● **DATA SHOWN**
+ + + +
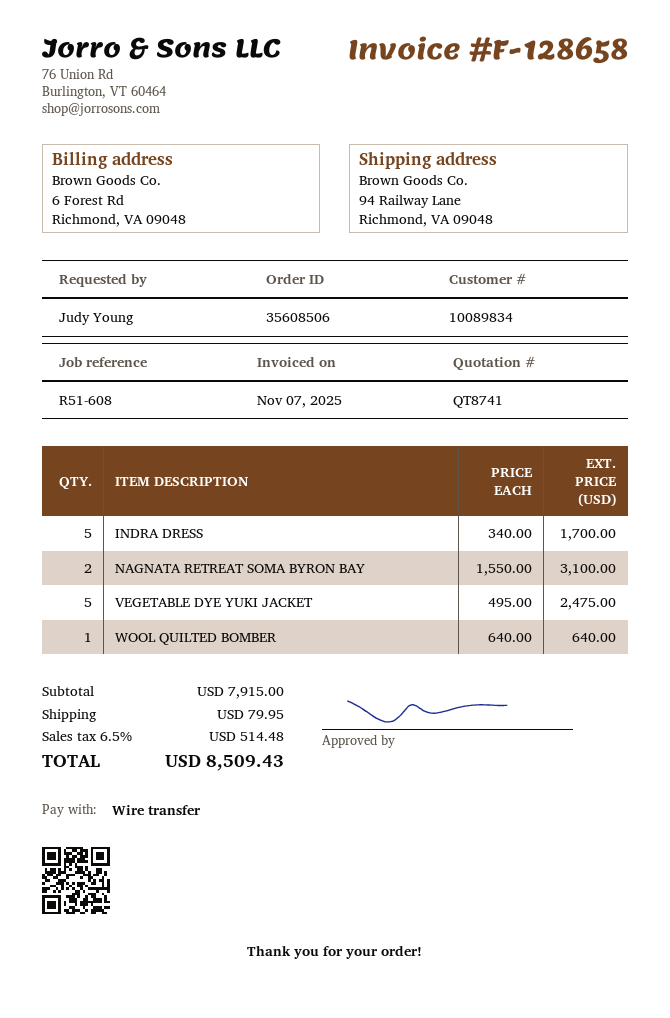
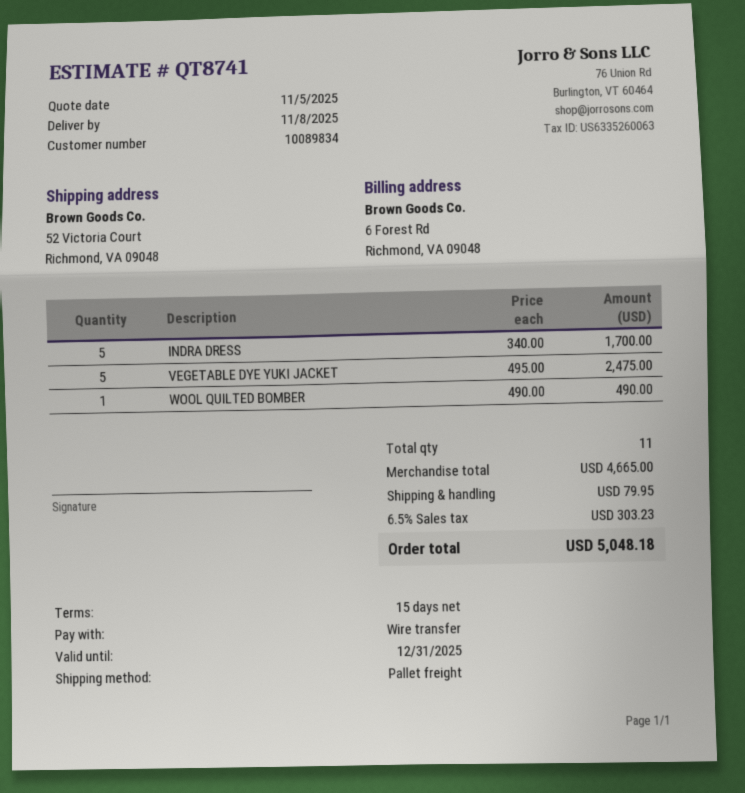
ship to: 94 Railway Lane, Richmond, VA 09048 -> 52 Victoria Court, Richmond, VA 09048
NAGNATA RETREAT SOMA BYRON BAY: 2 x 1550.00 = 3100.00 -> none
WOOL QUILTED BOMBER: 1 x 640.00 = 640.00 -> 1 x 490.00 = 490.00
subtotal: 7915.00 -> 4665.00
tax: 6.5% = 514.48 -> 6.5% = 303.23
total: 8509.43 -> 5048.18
+ + + +
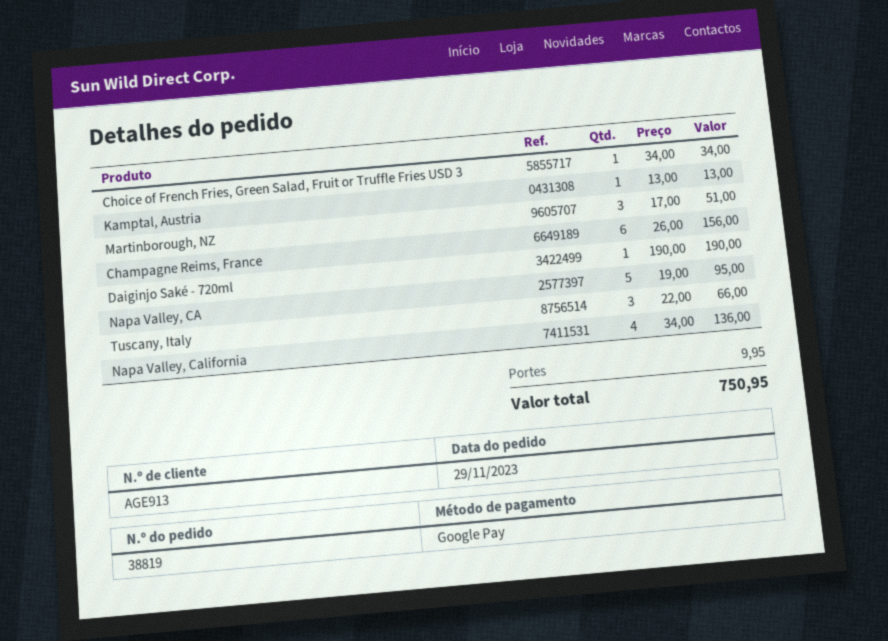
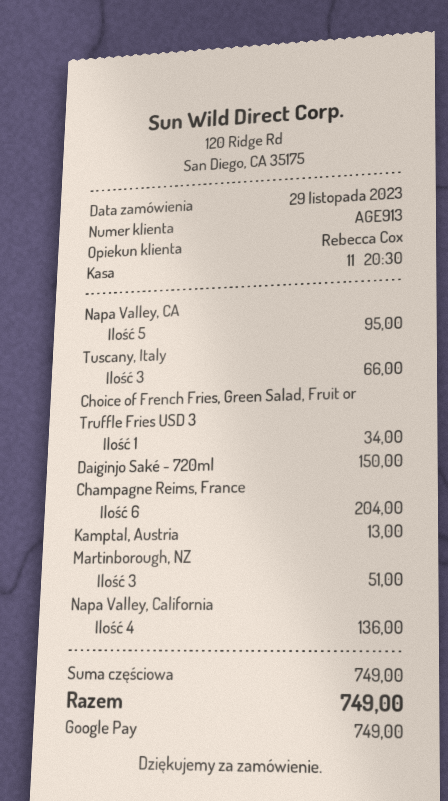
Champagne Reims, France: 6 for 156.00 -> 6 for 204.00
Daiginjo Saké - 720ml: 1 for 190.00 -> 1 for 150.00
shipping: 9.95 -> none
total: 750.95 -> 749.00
+ + + +
● **PROBLEM DESCRIPTION**
In the records above, how many lines hold the string "none"? Reply with only the number.

● **RESPONSE**
2